Global action day in a bid to Climate Justice (climate justice) to the UN Climate Change Conference COP 15 in Copenhagen, 2009

Action alliances for the environmental movement

Environmental movements can condense into one or more collective actions in order to “solve” a problem they perceive as such within the framework of certain conflicts between humans and the environment. The individual actions are not necessarily organized by just one environmental protection organization, although organizations are an important part of the movement. Actors in the environmental movement are non-governmental organizations such as BUND , Green League , NABU , Greenpeace , citizens' initiatives , action alliances and many others. The goal of the environmental movement is sometimes a fundamental change in the relationship between humans and the environment. Action alliances play an important role in the organization of demonstrations , star marches and bicycle rides - such as the annual demonstrations against factory farming and for an agricultural turnaround under the motto We're sick of it! or for gentle mobility .

Protests against the destruction of mangrove forests because of the construction of a coal-fired power station in Bangladesh

Environmental movements can be differentiated on the basis of their specific (thematic) objective, their degree of organization, their size, the strategies they have chosen, etc.
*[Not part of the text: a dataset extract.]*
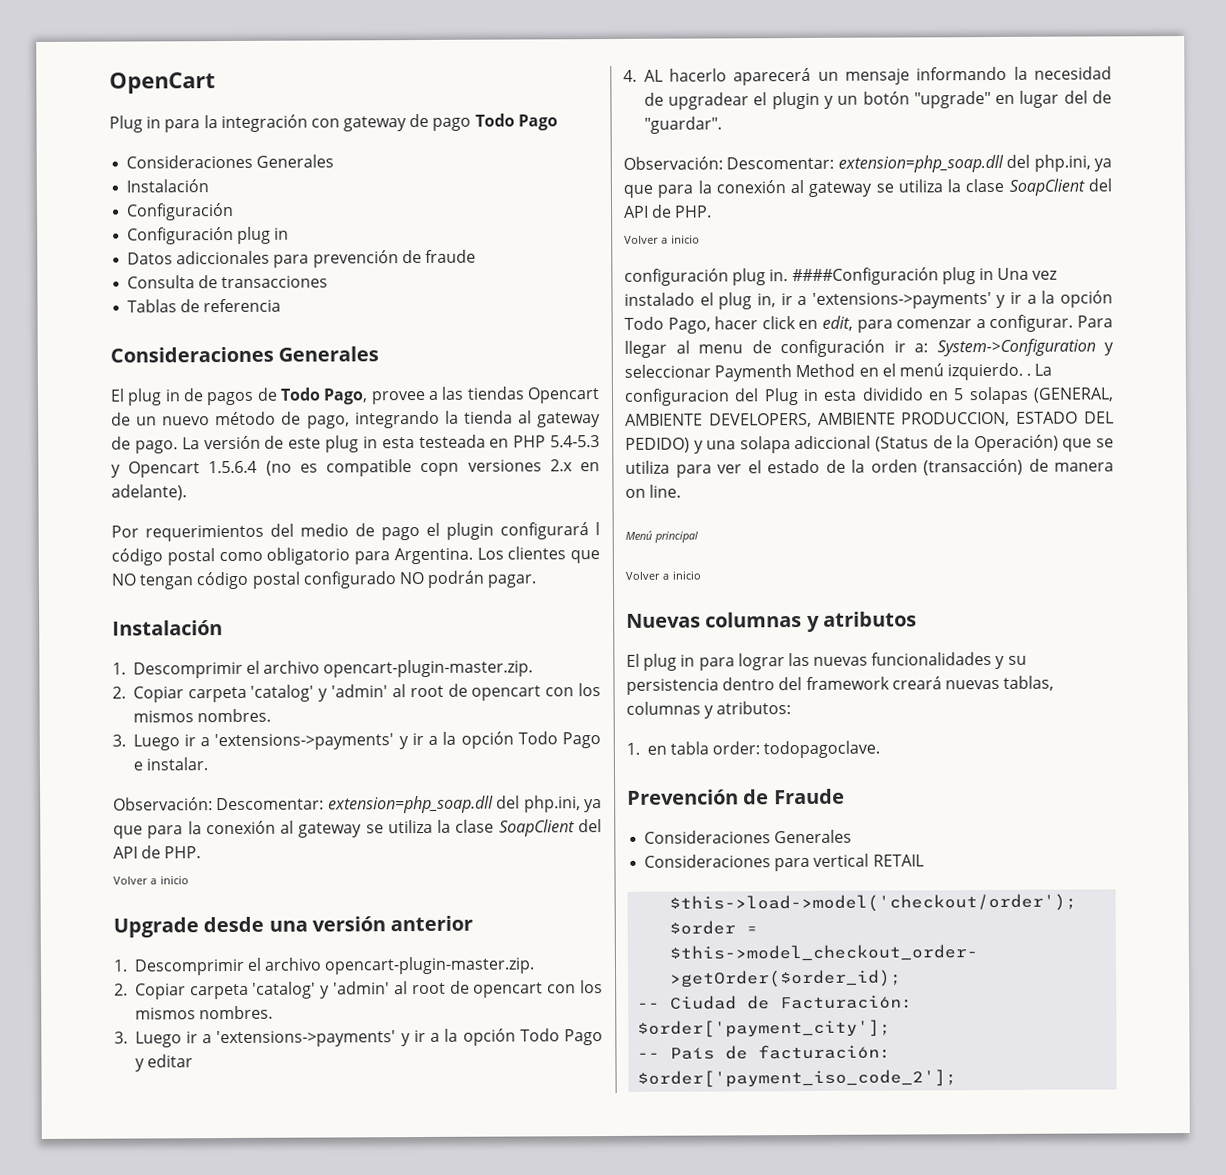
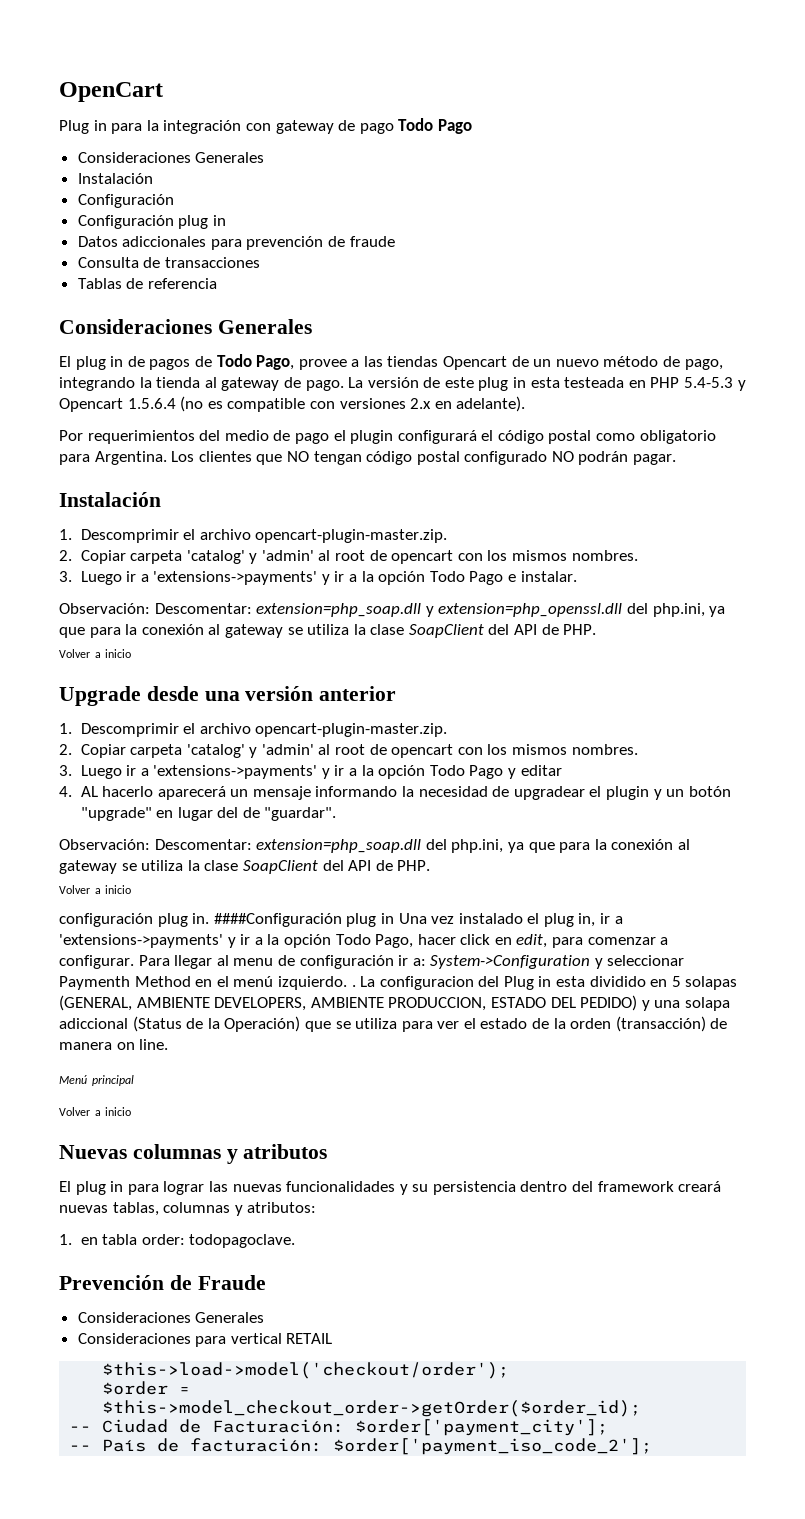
[420,462,460,477] copn -> [309,401,335,409] con
[595,522,600,536] l -> [481,430,494,441] el
(494, 804) none -> [425,603,623,617] y extension=php_openssl.dll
Ideally, they go through several phases, which run from the first confrontation with the problem, the thematization (mostly above all rejection of developing environmentally harmful practices) to the organization of structures that solve these problems. Environmental movements that require major social upheavals, such as the energy or agricultural turnaround , run in waves over a long period of time. Not infrequently, however, individual ecological initiatives of these movements are also limited in terms of topic and time. They end when their goal, such as preventing a large slaughterhouse or a road project, has been achieved. Another type of limitation can be found in the annual “ Mobil ohne Auto ” campaign, for which there are preparatory groups.
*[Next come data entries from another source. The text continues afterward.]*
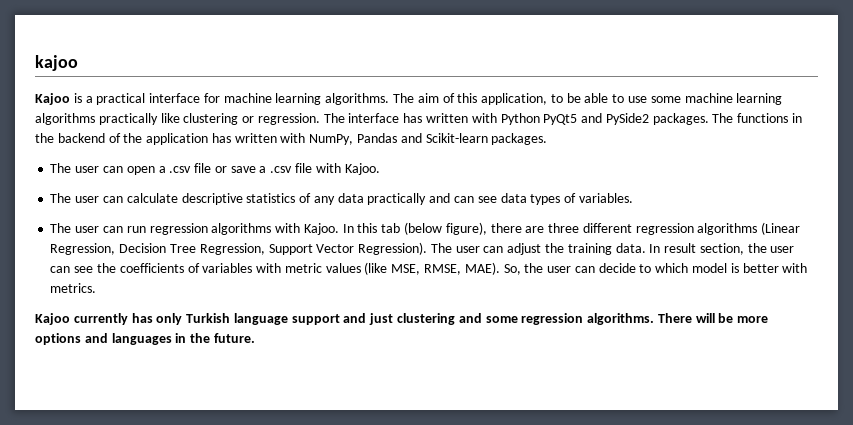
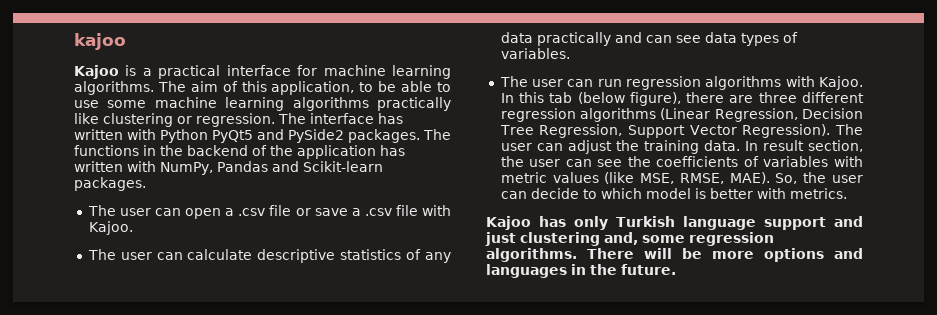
[73,313,128,325] currently -> (531, 223) none
[458,313,482,323] and -> [604,232,638,245] and,

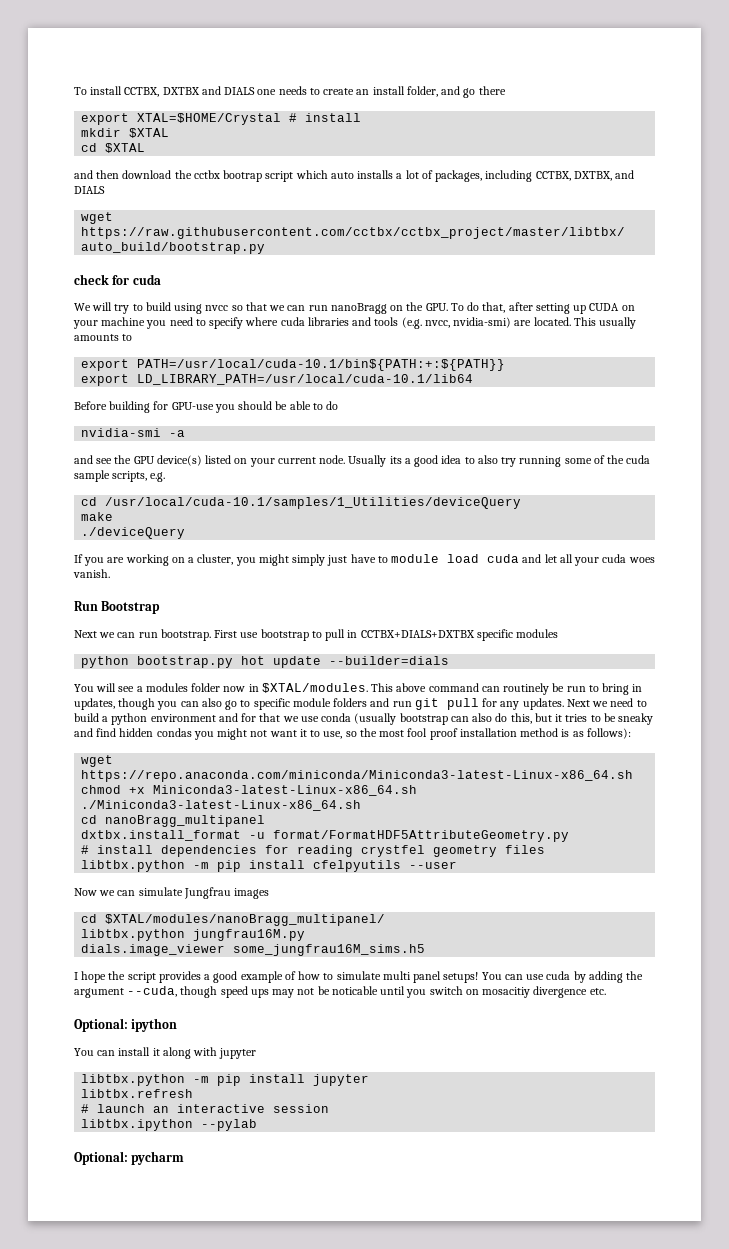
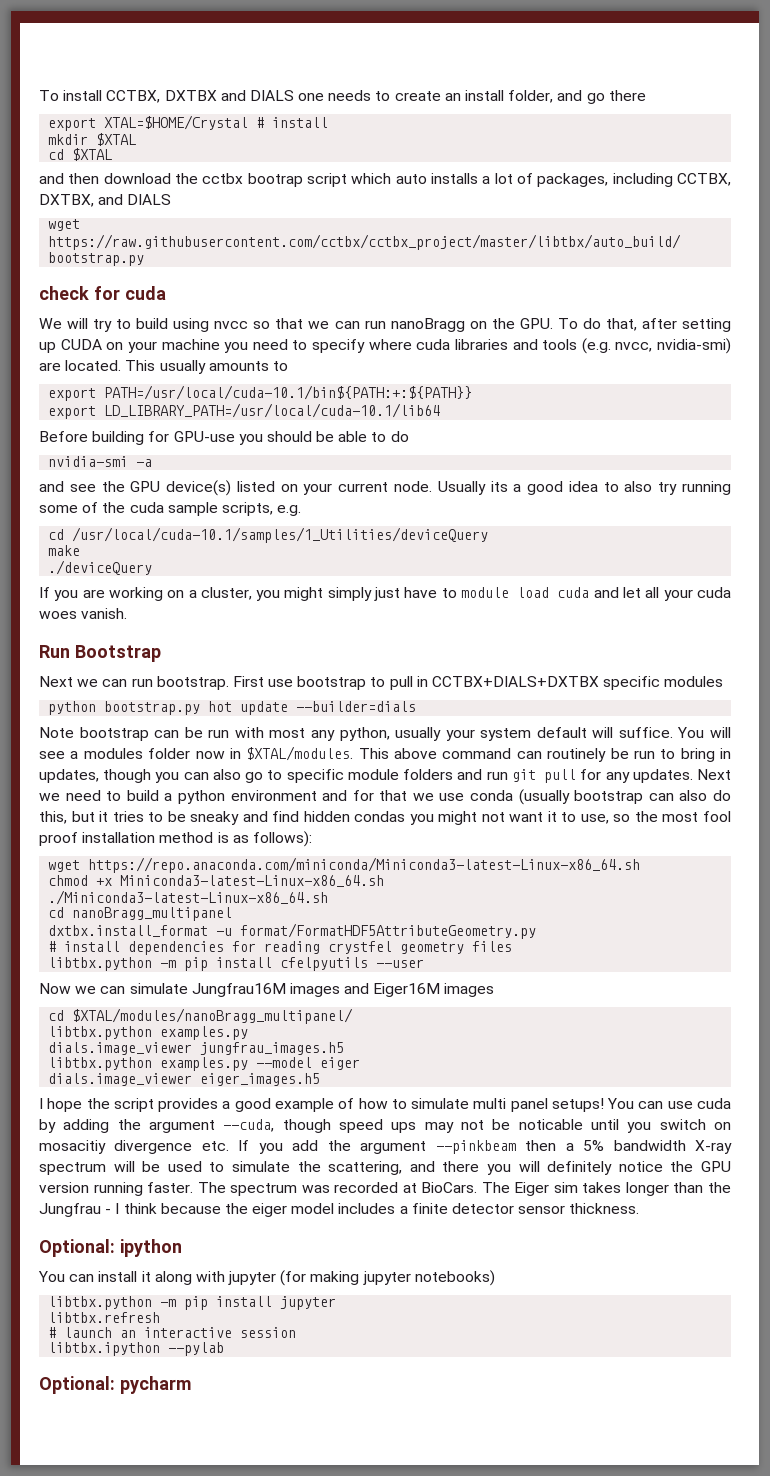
(450, 660) none -> [39,727,673,741] Note bootstrap can be run with most any python, usually your system default will suffice.
[183,887,231,899] Jungfrau -> [191,983,441,997] Jungfrau16M images and Eiger16M
[193,929,306,941] [81,944,426,956] jungfrau16M.py // dials.image_viewer some_jungfrau16M_sims.h5 -> [160,1026,249,1040] [48,1042,345,1055] [48,1057,361,1071] [48,1073,321,1086] examples.py // dials.image_viewer jungfrau_images.h5 // libtbx.python examples.py --model eiger // dials.image_viewer eiger_images.h5
(606, 991) none -> [238,1140,732,1154] [39,1161,732,1175] [39,1182,731,1196] [39,1203,640,1217] If you add the argument --pinkbeam then a 5% bandwidth X-ray spectrum will be used to simulate the scattering, and there you will definitely notice the GPU version running faster. The spectrum was recorded at BioCars. The Eiger sim takes longer than the Jungfrau - I think because the eiger model includes a finite detector sensor thickness.
(257, 1053) none -> [280,1270,495,1286] (for making jupyter notebooks)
History of the environmental movements

The historian Joachim Radkau dates the beginning of the environmental movement in today's sense to the debate about the wood shortage around 1800. The fears of the wood shortage, a supply crisis for the raw material wood, arose parallel to the "natural cult" of the forest romanticism at the time of the Enlightenment . In the wake of the German-speaking countries to pioneer were afforestation and Japan to pioneer a sustainable forestry . Historians argued in the 1980s whether the wood shortage was an actual or just feared resource crisis .
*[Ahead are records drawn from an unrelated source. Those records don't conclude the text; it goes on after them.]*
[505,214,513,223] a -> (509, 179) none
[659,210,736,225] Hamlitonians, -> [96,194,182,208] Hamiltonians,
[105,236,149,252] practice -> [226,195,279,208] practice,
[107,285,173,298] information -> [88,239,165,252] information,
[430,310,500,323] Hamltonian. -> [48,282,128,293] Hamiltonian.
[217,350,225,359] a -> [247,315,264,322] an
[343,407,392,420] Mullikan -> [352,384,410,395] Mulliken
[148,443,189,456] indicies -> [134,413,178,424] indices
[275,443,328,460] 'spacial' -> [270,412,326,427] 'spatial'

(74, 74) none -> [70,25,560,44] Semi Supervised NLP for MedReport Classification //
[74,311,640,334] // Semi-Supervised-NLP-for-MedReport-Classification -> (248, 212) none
Radkau himself assumes that the environmental movement has a certain blindness to history and a pronounced lack of interest in the roots and predecessors in their own cultural area. For today's European environmental scene, the American nature conservation movement, which goes back well into the nineteenth century, is the actual forerunner. The idea of considering special natural landscapes as worthy of protection came up with William Wordsworth and George Catlin as early as 1810 and 1832, respectively. In 1864, at the instigation of John Muir, the first sanctuary was defined - in what is now Yosemite National Park in California .

The European Year of Nature Conservation 1970, the first Europe-wide environmental campaign with over 200,000 actions, is considered to be the birth year of the modern environmental movement.

1971 z. B. an international alliance of environmental protection organizations was founded by four organizations from France, Sweden, the USA and England , the Friends of the Earth : 2011 with over two million members and supporters in 76 countries.


1899 in Stuttgart by Lina Hähnle the Association for Protection of Birds (BFV) as a precursor of today's Naturschutzbund Germany e. V. (NABU) founded: NABU is today as a non-governmental organization ( NGO, Non Government Organization ) with the BUND, founded in 1975, one of the largest recognized nature conservation associations in Germany (with association - right of action in nature and environmental protection).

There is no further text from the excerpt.